◆ **YOUR OBJECTIVE**
Start the copy at the line containing "font-weight: bold;" and run it through the last line of the records. Repeat each line exactly; omit pictures.

[Before-and-after page screenshots]
------------------------------------------------

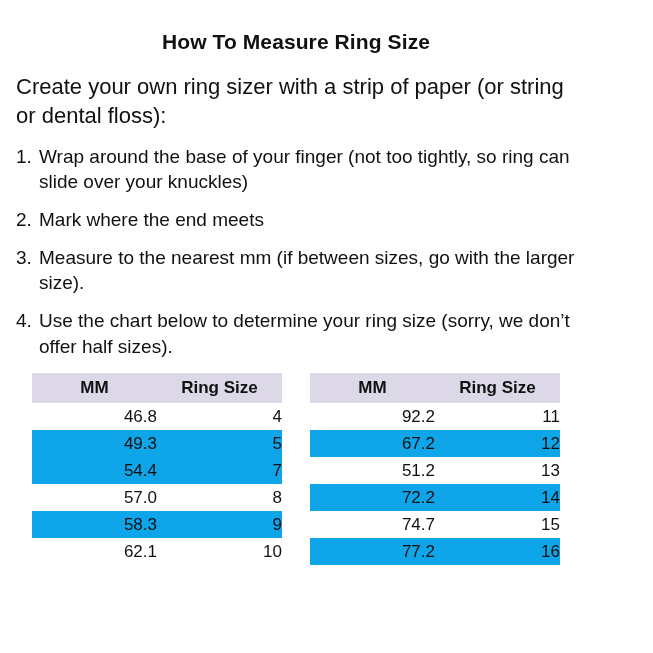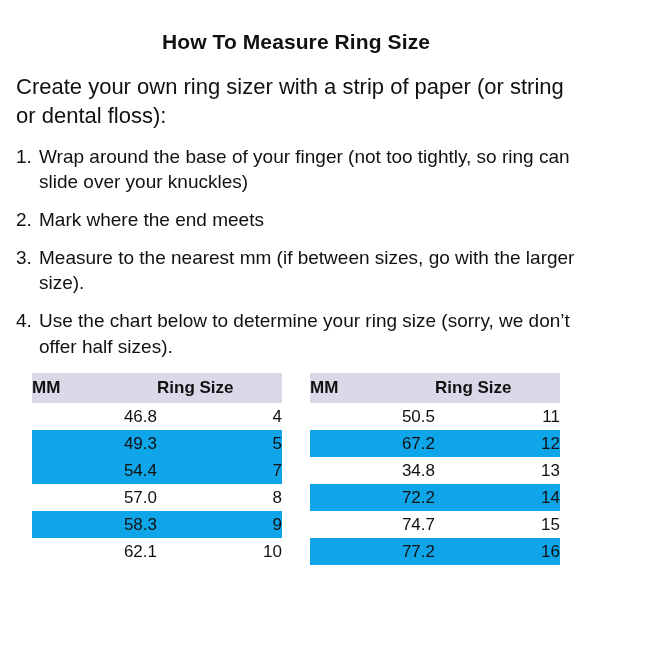--- a/index.html
+++ b/index.html
@@ -68,7 +68,7 @@
     font-weight: bold;
     font-size: 17px;
     padding: 5px 0 5px 0;
-    text-align: left;
+    text-align: center;
   }
   table.size-table td {
     padding: 4px 0 3px 0;

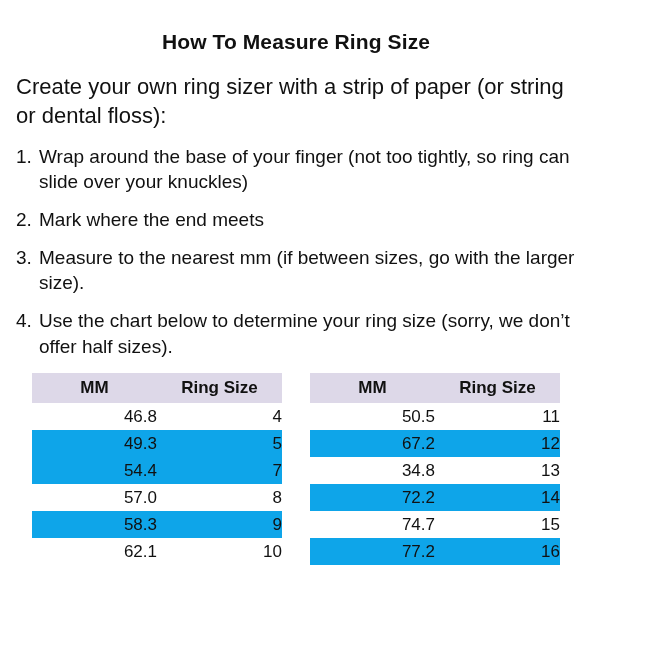--- a/index.html
+++ b/index.html
@@ -163,7 +163,7 @@
       </thead>
       <tbody>
         <tr>
-          <td>50.5</td>
+          <td>92.2</td>
           <td>11</td>
         </tr>
         <tr class="alt">

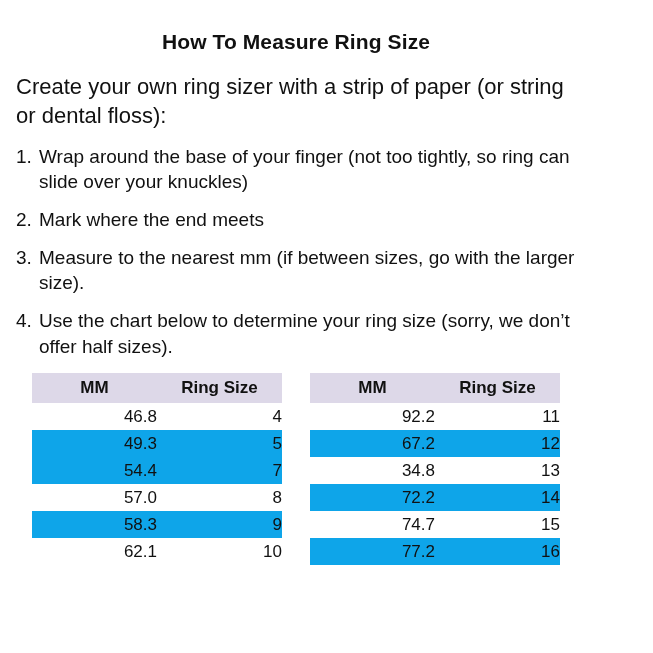--- a/index.html
+++ b/index.html
@@ -171,7 +171,7 @@
           <td>12</td>
         </tr>
         <tr>
-          <td>34.8</td>
+          <td>51.2</td>
           <td>13</td>
         </tr>
         <tr class="alt">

------------------------------------------------

◆ **ANSWER TO THE PROBLEM**
     font-weight: bold;
     font-size: 17px;
     padding: 5px 0 5px 0;
-    text-align: left;
+    text-align: center;
   }
   table.size-table td {
     padding: 4px 0 3px 0;

--- a/index.html
+++ b/index.html
@@ -163,7 +163,7 @@
       </thead>
       <tbody>
         <tr>
-          <td>50.5</td>
+          <td>92.2</td>
           <td>11</td>
         </tr>
         <tr class="alt">

--- a/index.html
+++ b/index.html
@@ -171,7 +171,7 @@
           <td>12</td>
         </tr>
         <tr>
-          <td>34.8</td>
+          <td>51.2</td>
           <td>13</td>
         </tr>
         <tr class="alt">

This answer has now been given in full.